Venus Concept Reports Q3 2025 Earnings: Revenue Falls 8% to $13.8 Million, Net Loss Expands to $22.6 Million

VERO
November 13, 2025

Venus Concept Inc. reported third‑quarter 2025 revenue of $13.78 million, an 8% decline from the $15.00 million earned in the same period last year. The drop is largely attributable to weaker U.S. demand for aesthetic devices, compounded by higher U.S. tariff costs and lower production volumes that pushed unit costs up. While the company’s Energy‑Based Device (EBD) sales grew 2% to $9.50 million, the decline in legacy product lines and the delayed sale of its Venus Hair business weighed on overall top line performance.

Net loss widened to $22.57 million, or $12.14 per share, a miss of $8.46 per share against the consensus estimate of $3.68. The loss is driven by a $9.50 million operating loss, higher interest and legal expenses, and a one‑time $1.2 million charge related to the Venus Hair divestiture. The magnitude of the miss reflects both the company’s ongoing cost pressures and the lack of revenue growth in its core segments.

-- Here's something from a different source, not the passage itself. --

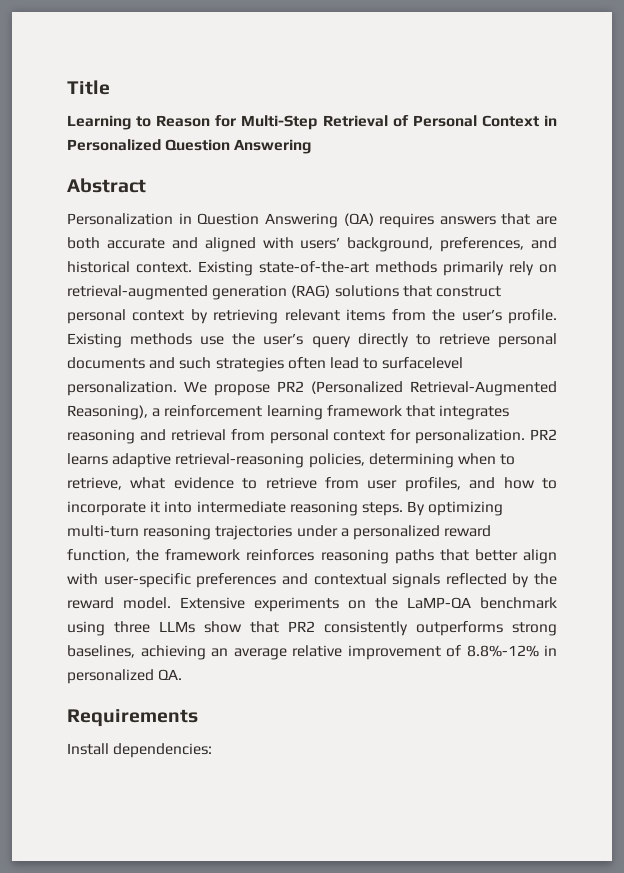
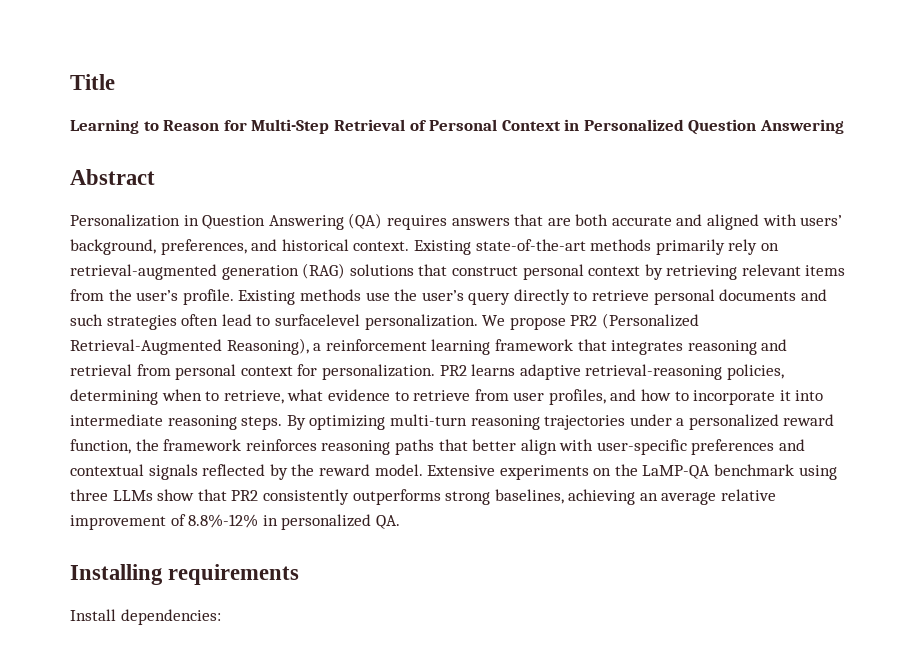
- Requirements
+ Installing requirements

Gross profit fell to $8.80 million, giving a gross margin of 64.0% versus 66.1% a year earlier. The compression is mainly due to increased raw‑material costs and tariff‑related expenses that eroded the margin on high‑volume device sales. The company’s operating leverage was also weakened by the higher cost of capital and the need to fund the debt‑to‑equity exchange.

Cash and cash equivalents stood at $5.90 million, while total debt obligations were $30.10 million. The $11.48 million debt‑to‑equity exchange completed during the quarter reduced leverage and improved the debt‑to‑equity ratio, but the company still faces a working‑capital deficit. CEO Rajiv De Silva said the sale of the Venus Hair business would “strengthen Venus Concept by allowing us to focus on our global medical aesthetics business, which we expect will improve revenue growth, lower operating expenses, enhance the cash flow profile of the business and accelerate the path to long‑term, sustainable profitability.”

On November 10, Venus Concept received FDA 510(k) clearance for its new Venus NOVA body system, positioning the company for a December launch. The clearance is a key milestone in the company’s strategy to replace legacy product lines with higher‑margin, technology‑driven offerings. The company’s CFO, Domenic Della Penna, noted that the $11.48 million debt‑to‑equity transaction “continues to support our balance‑sheet transformation and provides additional financing flexibility as we roll out Venus NOVA.”

Management expressed cautious optimism for Q4, citing a stabilization of EBD sales and the anticipated revenue impact of Venus NOVA. However, the company did not provide full‑year guidance and reiterated “substantial doubt” about its ability to continue as a going concern. Analysts highlighted the significant EPS miss, revenue shortfall, and lack of forward guidance as primary drivers of a negative market reaction, underscoring the company’s near‑term financial fragility and the uncertainty surrounding its turnaround plan.